**Description of the task**
Copy each line in the data that includes the word "Steel".

**Data section**

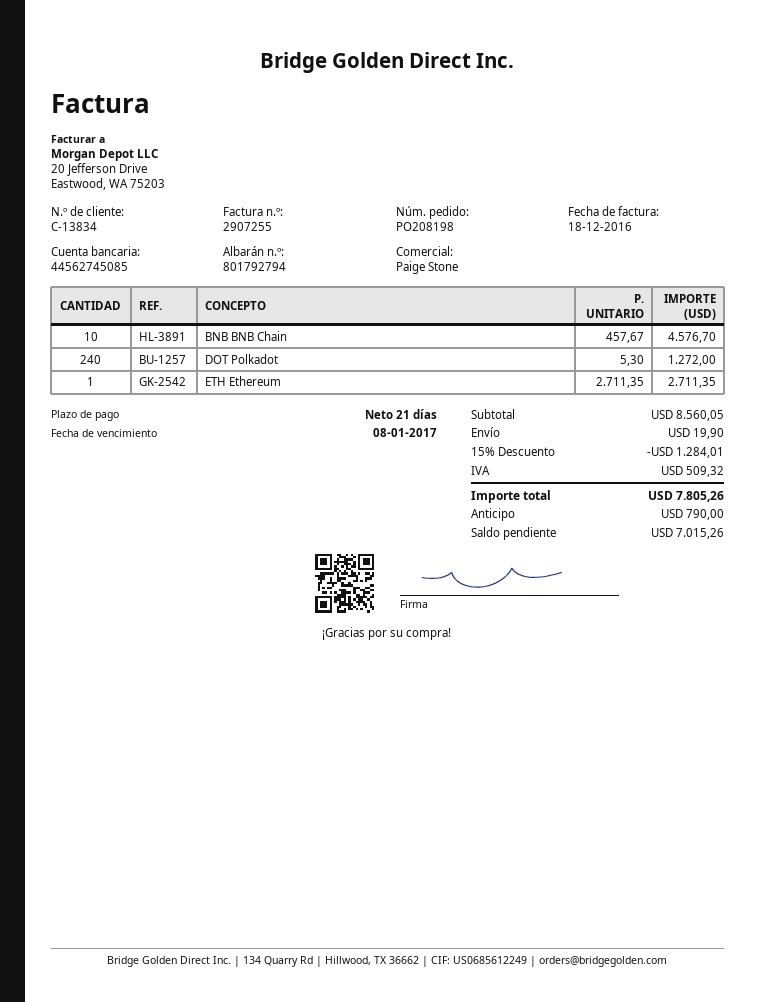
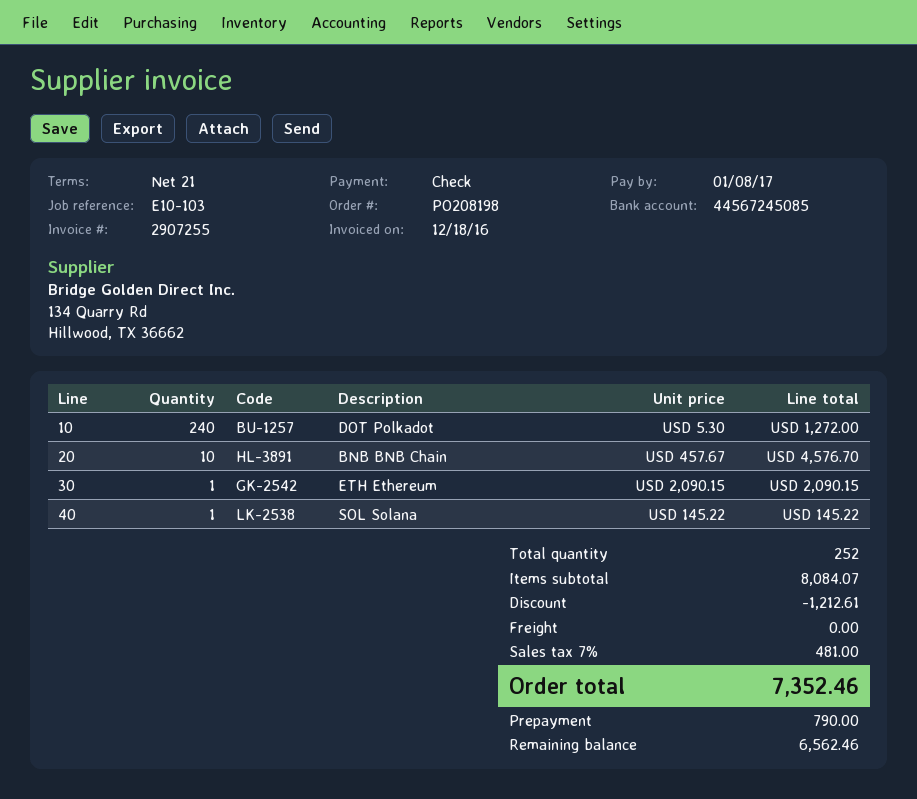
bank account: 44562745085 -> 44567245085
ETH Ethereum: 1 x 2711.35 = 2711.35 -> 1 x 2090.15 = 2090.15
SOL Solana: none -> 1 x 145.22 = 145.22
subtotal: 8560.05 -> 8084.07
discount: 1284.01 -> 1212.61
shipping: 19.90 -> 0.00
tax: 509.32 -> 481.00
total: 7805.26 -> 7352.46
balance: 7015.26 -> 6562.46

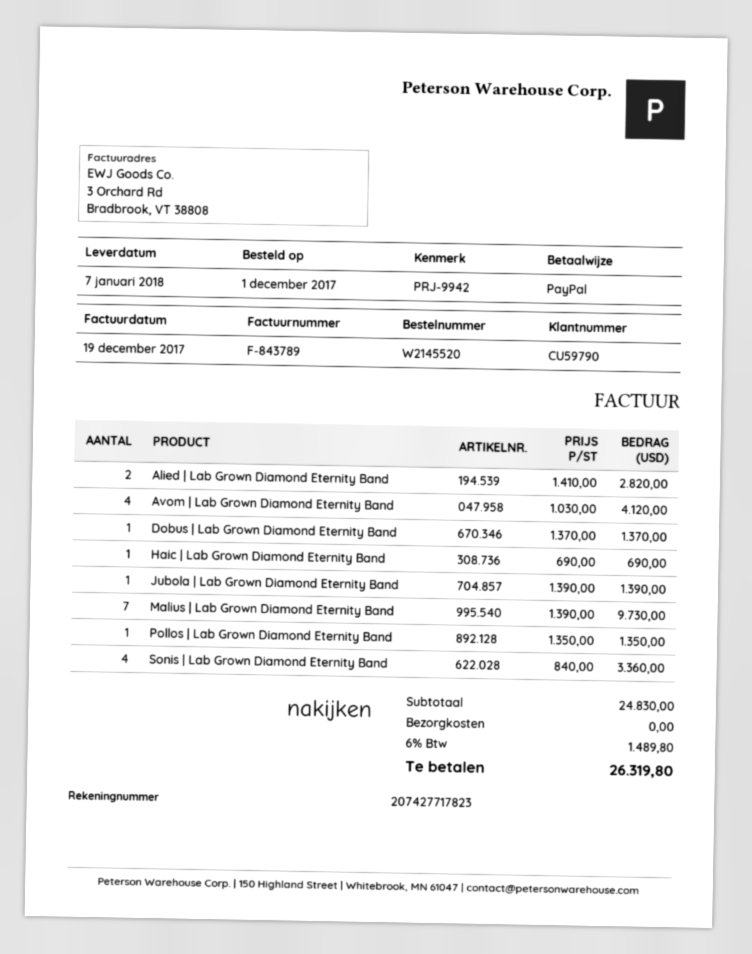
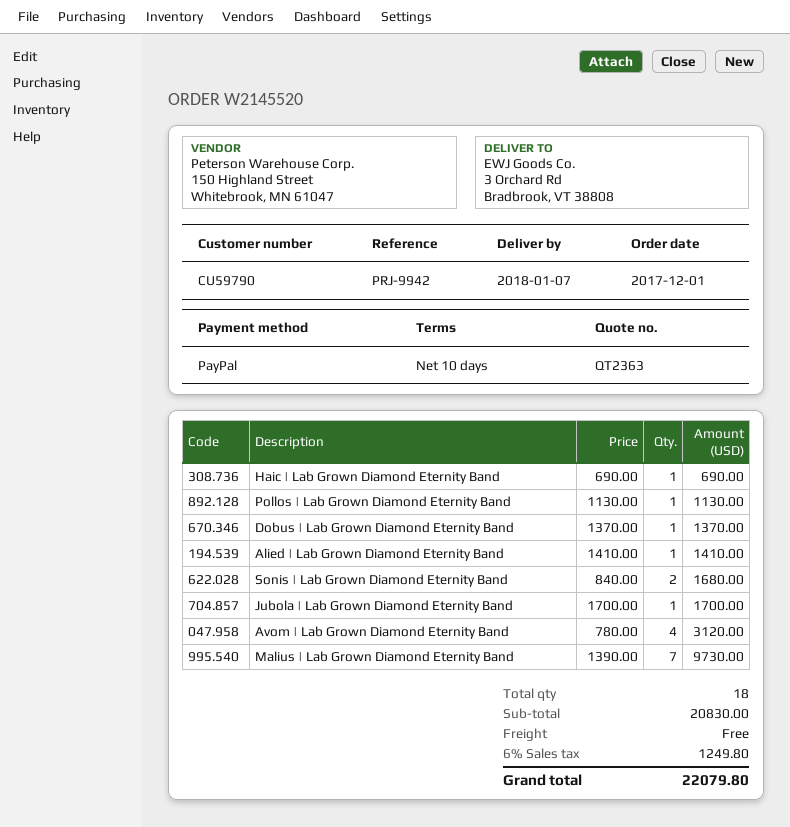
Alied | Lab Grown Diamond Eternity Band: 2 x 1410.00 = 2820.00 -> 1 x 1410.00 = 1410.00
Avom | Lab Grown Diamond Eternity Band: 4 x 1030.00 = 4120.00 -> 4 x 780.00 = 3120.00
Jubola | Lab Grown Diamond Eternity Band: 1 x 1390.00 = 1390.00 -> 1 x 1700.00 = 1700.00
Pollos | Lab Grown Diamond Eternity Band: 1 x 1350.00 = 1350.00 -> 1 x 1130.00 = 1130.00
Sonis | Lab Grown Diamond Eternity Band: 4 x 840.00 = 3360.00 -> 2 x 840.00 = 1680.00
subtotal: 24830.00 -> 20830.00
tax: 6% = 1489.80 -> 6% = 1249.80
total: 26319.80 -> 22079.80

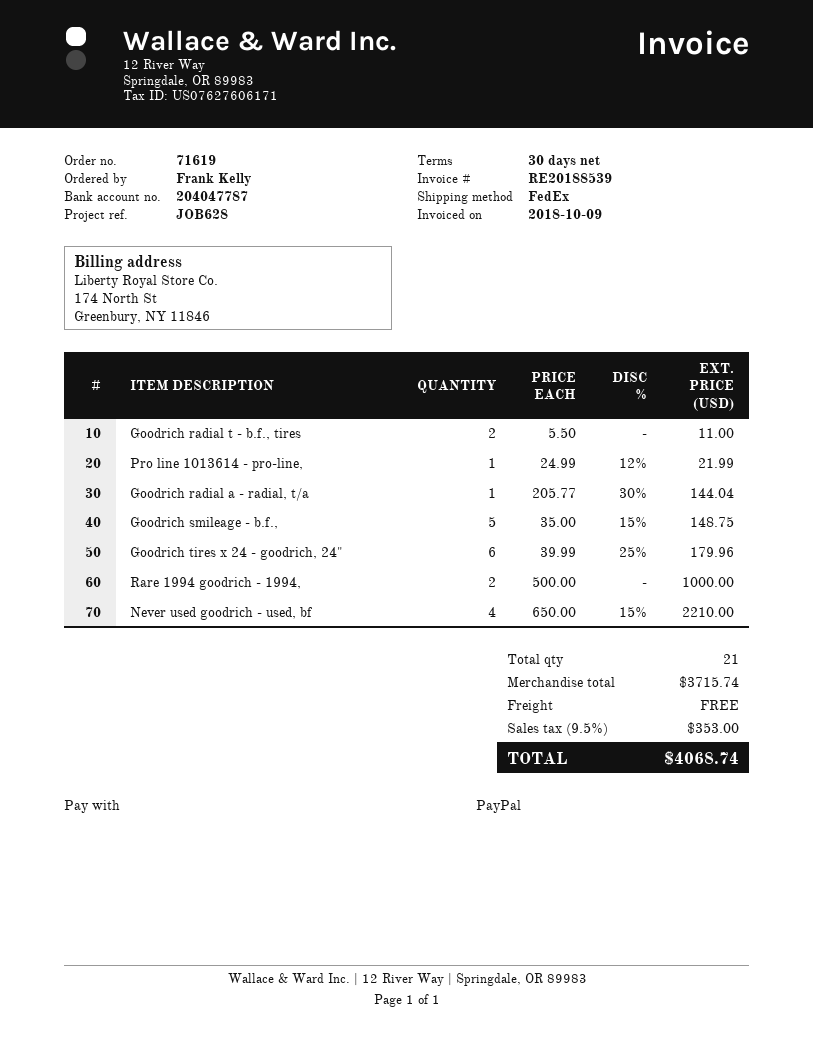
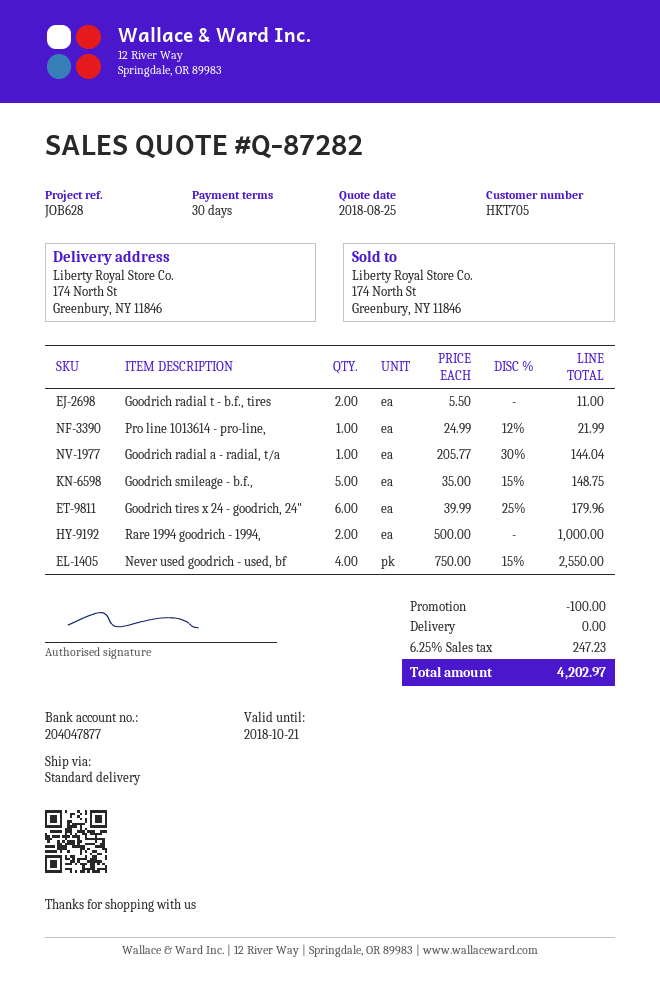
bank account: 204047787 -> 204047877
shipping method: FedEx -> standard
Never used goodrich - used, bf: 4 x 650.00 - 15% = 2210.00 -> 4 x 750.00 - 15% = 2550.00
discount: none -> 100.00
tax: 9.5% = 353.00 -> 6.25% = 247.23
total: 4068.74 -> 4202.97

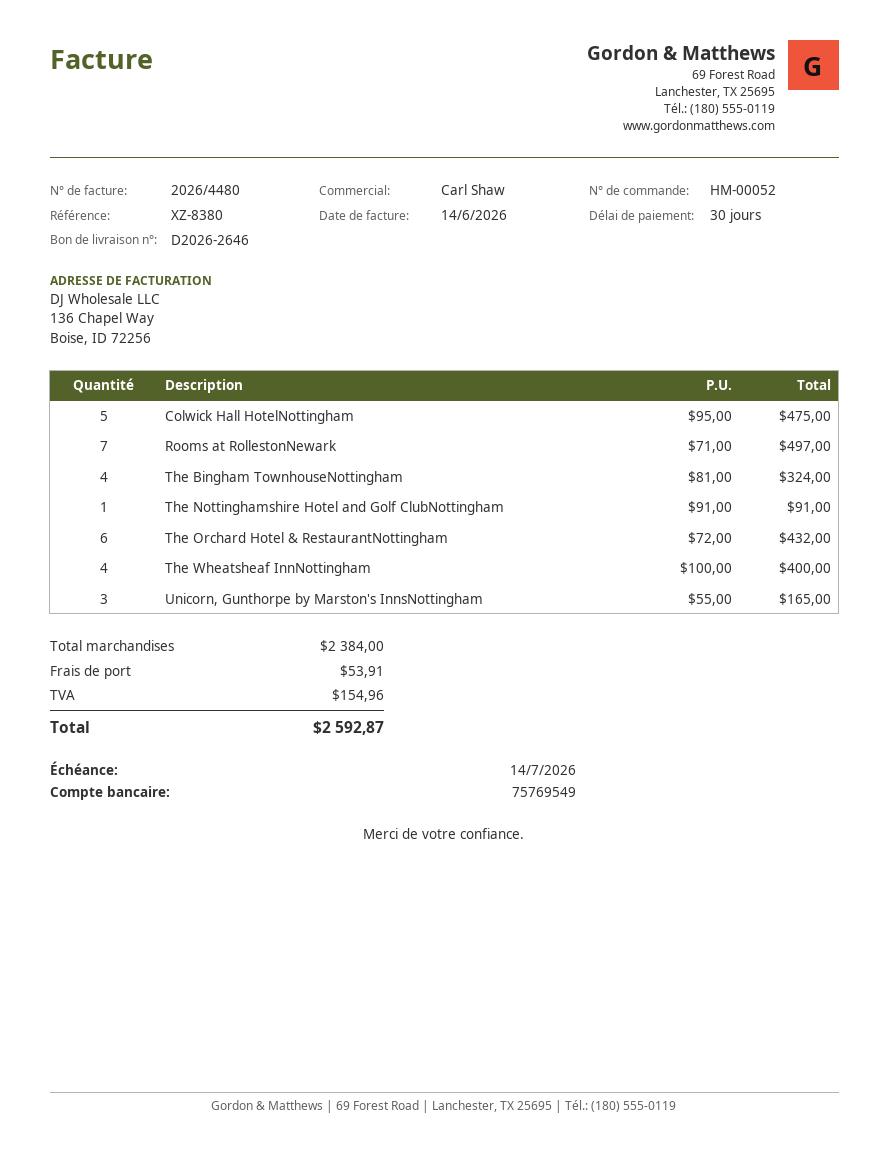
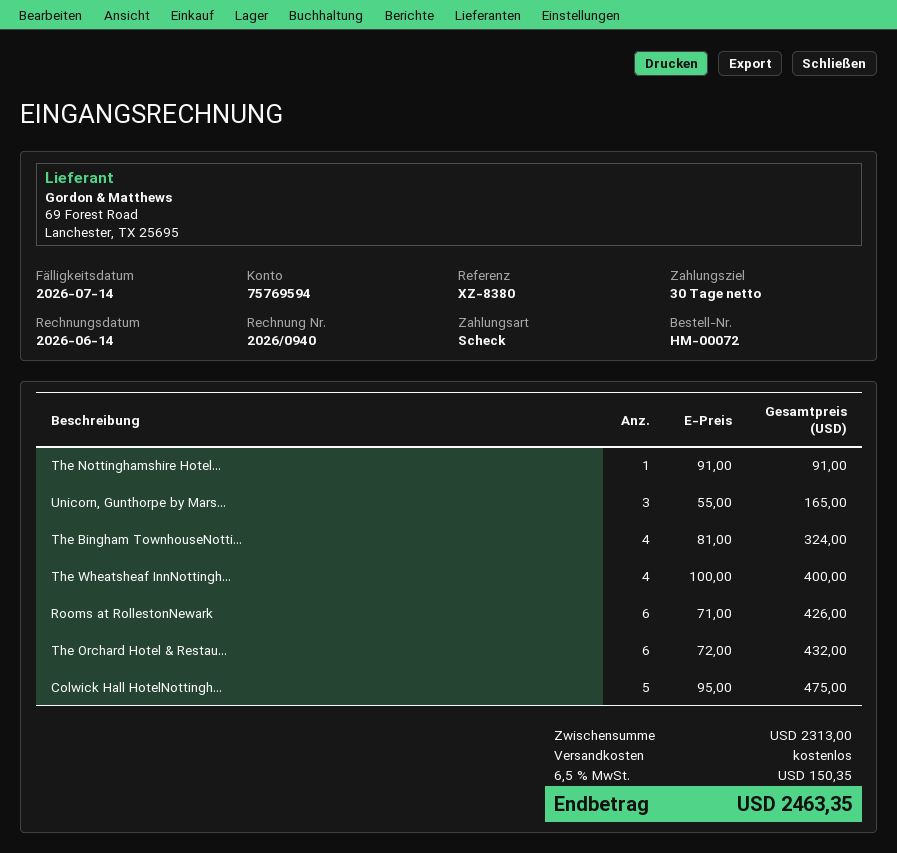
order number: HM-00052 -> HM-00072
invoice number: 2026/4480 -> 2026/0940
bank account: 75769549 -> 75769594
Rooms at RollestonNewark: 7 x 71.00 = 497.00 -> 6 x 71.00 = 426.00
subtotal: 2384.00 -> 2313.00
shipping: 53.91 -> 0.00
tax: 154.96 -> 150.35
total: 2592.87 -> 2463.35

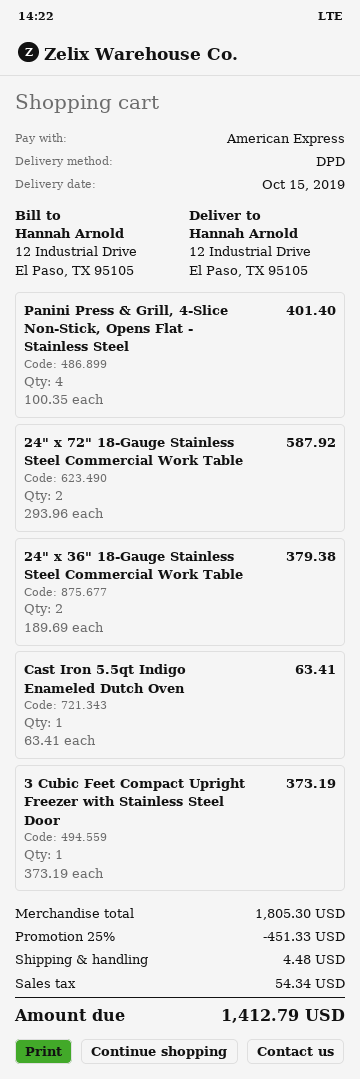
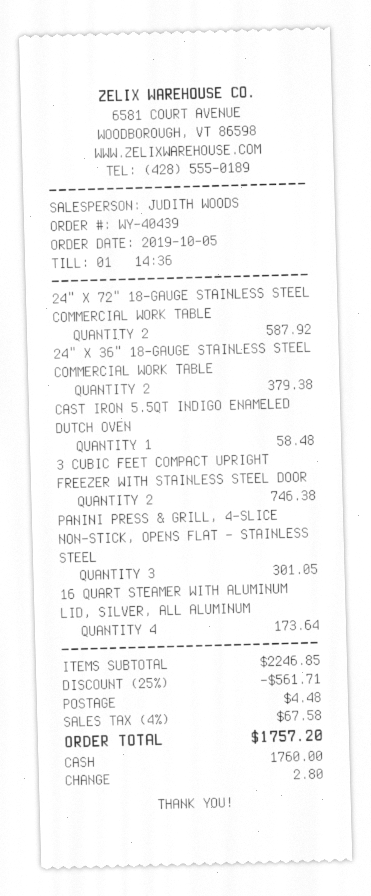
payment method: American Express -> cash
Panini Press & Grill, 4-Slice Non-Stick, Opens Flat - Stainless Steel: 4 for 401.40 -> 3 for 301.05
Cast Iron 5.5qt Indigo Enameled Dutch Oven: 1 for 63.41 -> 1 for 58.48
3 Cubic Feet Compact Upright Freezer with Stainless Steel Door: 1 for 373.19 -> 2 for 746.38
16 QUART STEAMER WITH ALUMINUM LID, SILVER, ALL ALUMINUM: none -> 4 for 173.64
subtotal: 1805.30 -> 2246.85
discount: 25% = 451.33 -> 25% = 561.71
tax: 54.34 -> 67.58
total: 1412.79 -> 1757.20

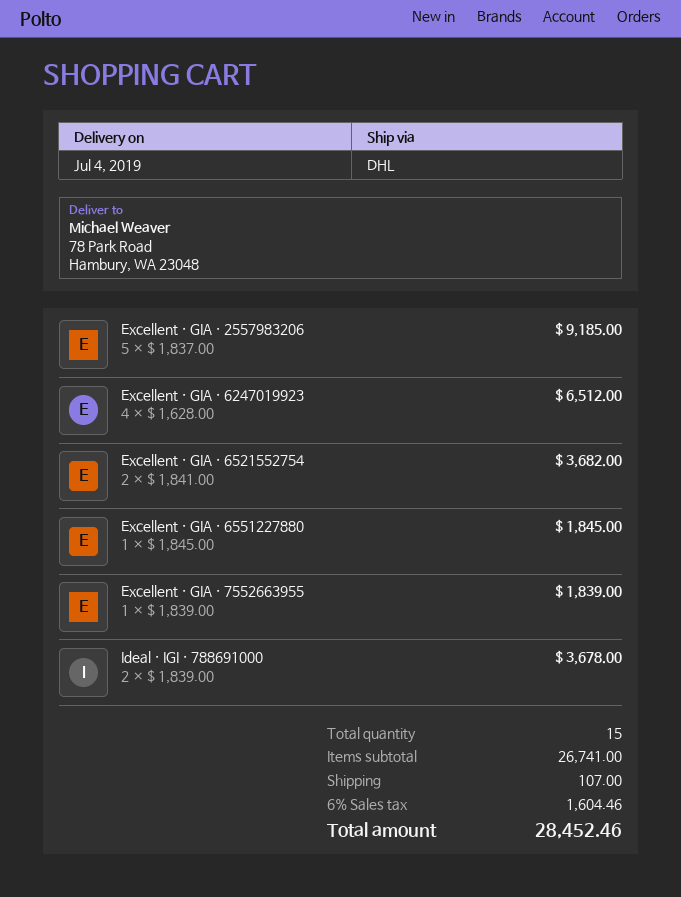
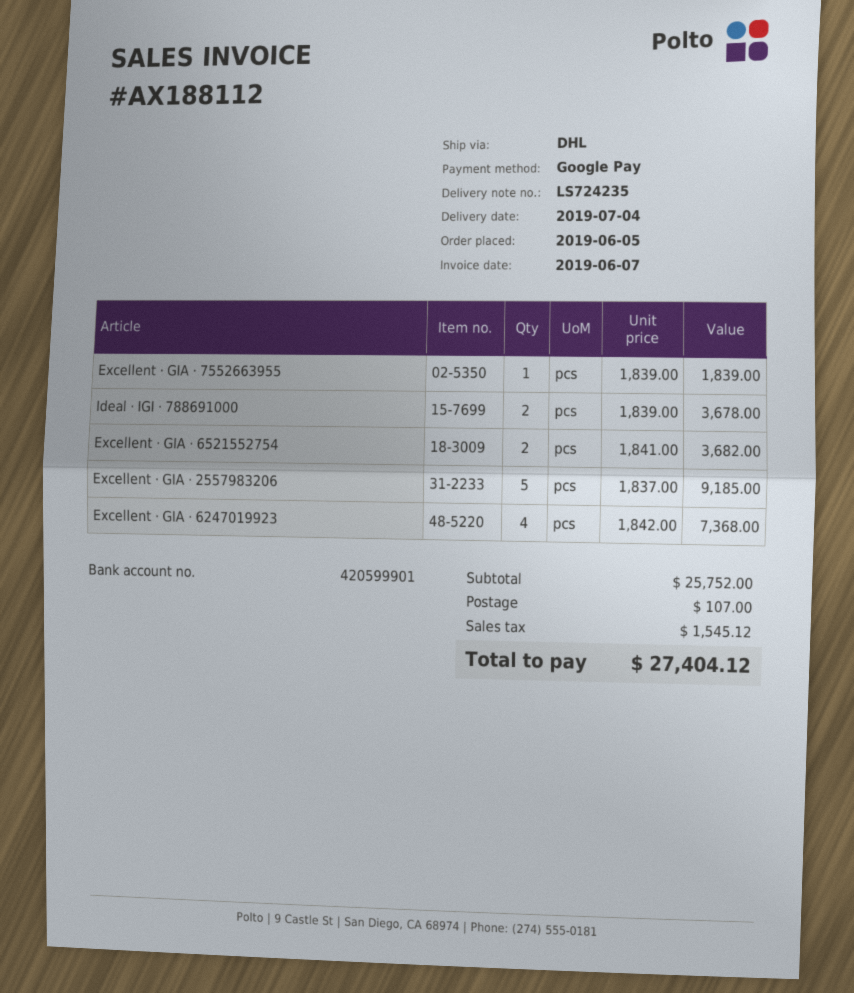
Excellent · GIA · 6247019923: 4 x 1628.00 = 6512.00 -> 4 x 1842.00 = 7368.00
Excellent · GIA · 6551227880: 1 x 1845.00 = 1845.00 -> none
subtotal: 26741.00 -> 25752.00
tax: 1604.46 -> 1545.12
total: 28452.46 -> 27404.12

**Response for this exercise**
Panini Press & Grill, 4-Slice Non-Stick, Opens Flat - Stainless Steel: 4 for 401.40 -> 3 for 301.05
3 Cubic Feet Compact Upright Freezer with Stainless Steel Door: 1 for 373.19 -> 2 for 746.38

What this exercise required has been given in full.